002 人質
もし真田幸村が女だったら?という発想から、筆者の果てしない妄想をつづっていくif小説です。若くして織田家に人質に出された真田幸村ことおゆきが、真田忍軍を率いて、大活躍するお気楽エンターテインメント作品です。細かい事は気にせず真田の活躍をお楽しみ下さい。
「おゆきを人質って、織田には既に義母さまを差し出しているではないですか?!」
鬼の形相で、父に食って掛かったのは、私のお母様である。
田舎には似つかわしくない雅な格好しているが、それもそのはず彼女は分家とはいえ京の公家の名門菊亭家の一門に名を連ねる者である。
そんな彼女がなぜこんな片田舎に輿入れしてきたか全く謎だ。信玄公の正妻三条の方の侍女だったという噂を聞いたことがあるが正確なところは娘の私ですら知らない。
信玄公や三条の方の勧めで父に嫁いだのなら、隠す必要はないと思われるので、かなり強引に掻っ攫ってきたのではないだろうか。
いくら信玄公の覚えめでたい若手武将だったとはいえ、不逞な輩である。
そんな馴れ初め(予測)の両親な訳だが、幸いな事に仲は非常に睦ましく。普段はたまにイラっとする程ラブラブだったりする。
母は公家出身だからか田舎ではちょっとお目にかかれない洗練された美人さんで、年齢を考えれば、信じられないぐらい若々しい。
姉のまつと私と三人並ぶと、三姉妹のようだと(お世辞半分だとは思うが)言われる事がままある程だ。
そんな母が夜叉の様に恐ろしい形相となっている。
「いや、人質というのは建前で、京で情報をコソッと集めて来て欲しいだけだよ」
父も苦笑しつつも、あわてて弁解する。
「そんな事、井浦殿の手のものか左近殿の弟御にやらせれば良いではないですか。」
井浦とは井浦昌相、左近殿の弟御とは横山左近の弟庄八郎の事で、どちらも昌幸の股肱の臣で忍軍の差配を任されている忍びのトップ達である。
「いや、それは勿論、実行は彼らにやらせるが、信長公は無類の忍び嫌いだから、下手に内密に入京させると、即座に敵対行動と取られかねん。おゆきの警護であれば言い訳も立つだろう」
正室とはいえ、本来当主の差配に口を挟めるを訳も無いのだが、そこは惚れた弱みだろうか、真面目に真意を説明する父であった。
「でも、まだうら若い乙女の身で、魑魅魍魎の跋扈する京に向かわせる等・・」
母も中々引き下がらない。ジト目だが若干上目遣いですがる様に見つめる彼女であった。山手殿と呼ばれる京女の彼女であったが、基本子煩悩なのである。三人の子供たちにはベタベタにあまい。

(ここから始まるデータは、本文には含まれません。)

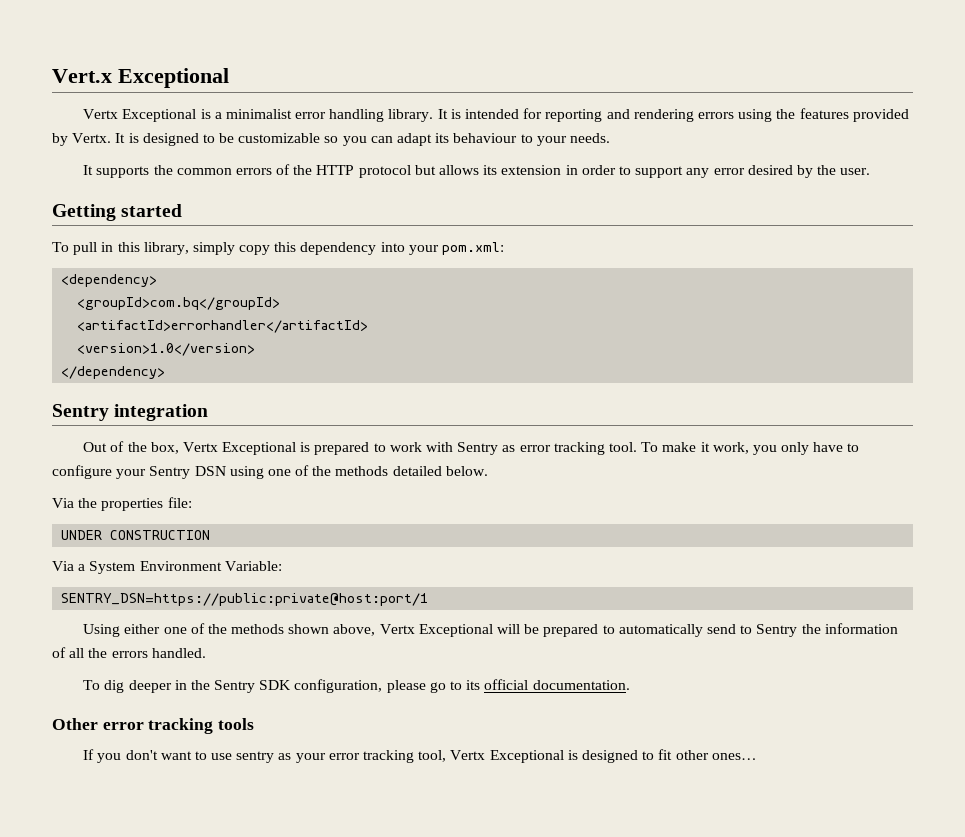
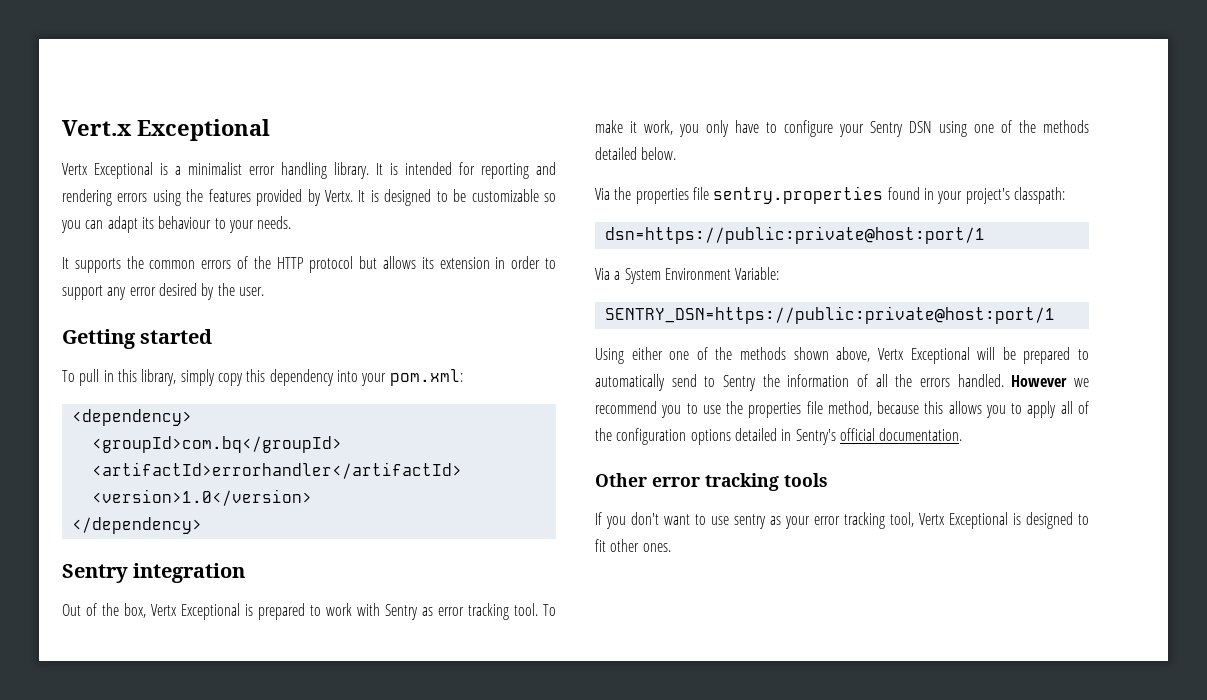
[167,497,192,508] [61,530,211,540] file: // UNDER CONSTRUCTION -> [692,186,1065,204] [604,226,985,244] file sentry.properties found in your project's classpath: // dsn=https://public:private@host:port/1
[83,679,481,693] // To dig deeper in the Sentry SDK configuration, please go to its -> [1011,375,1089,387] [595,401,1089,418] [595,428,836,445] However we recommend you to use the properties file method, because this allows you to apply all of the configuration options detailed in Sentry's
[711,753,757,760] ones… -> [642,543,671,552] ones.

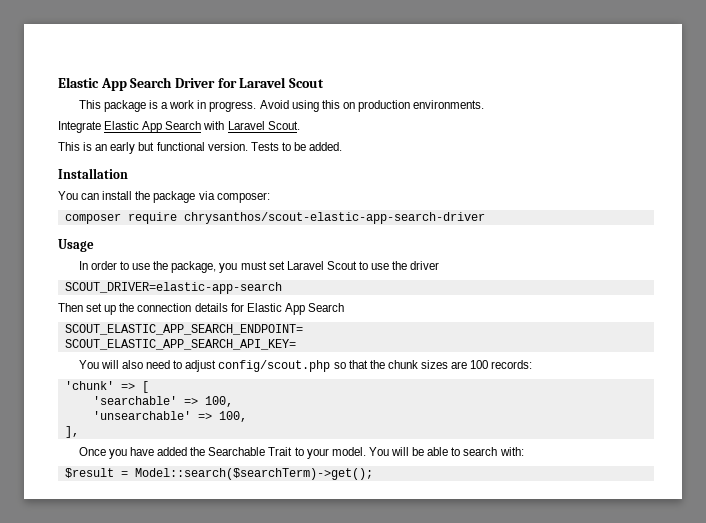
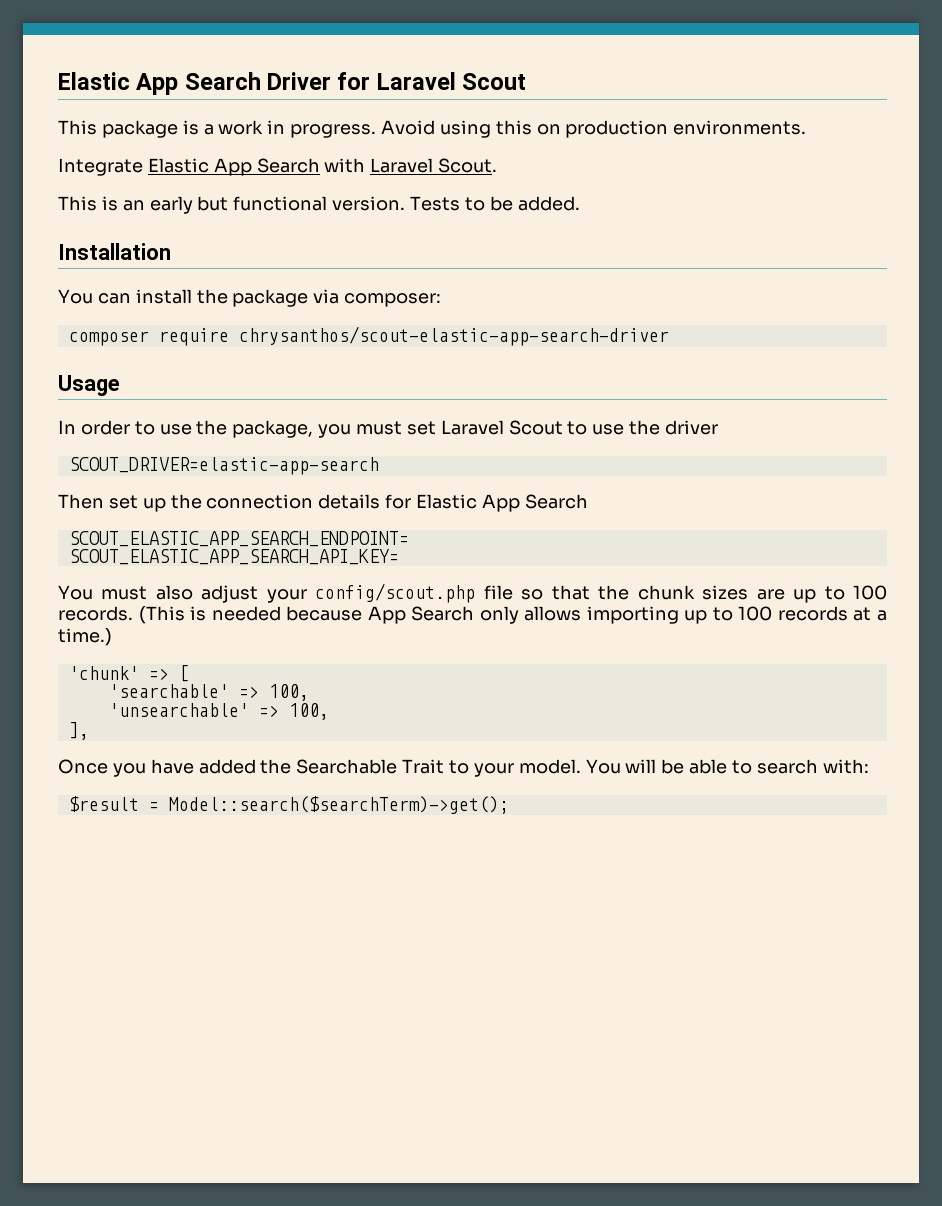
[100,360,331,372] will also need to adjust config/scout.php -> [101,583,513,603] must also adjust your config/scout.php file
[470,360,533,369] 100 records: -> [793,585,888,603] [58,606,887,624] [58,628,112,646] up to 100 records. (This is needed because App Search only allows importing up to 100 records at a time.)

父も心底困った様に唸っていたが、ふっと何か思いついた様に表情を変える。
「そうだ!おゆきには男装させて京に上らせよう。それなら大丈夫だろう!あやつは女ながら兵法に天賦の才があると庄八郎もいっておった。短槍と鉄砲を扱わせたら若い男衆でもちょっと太刀打ち出来ないそうだぞ」
わけがわからない。何の解決になるのか全く不明だが、あまりの突飛な発想に、母の思考が一瞬とまる。
「よし!それでいこう!信幸っ!信幸は控えているか?!おゆきを連れてまいれ!」
そのスキを逃すまじと一気呵成に畳み掛ける。攻めるは火の如し。さすが信玄公覚えめでたし甲州軍艦の体現者である。
控えの間で苦虫を百匹噛み潰した様な顔をしつつ、聞かぬ態を装っていた兄信幸が、呼ばれて襖をすっとあけ、無言で一礼すると、何事も無かった様に立ち上がりその場を立ち去っていた。
父とは正反対な生真面目な兄なのである・・・。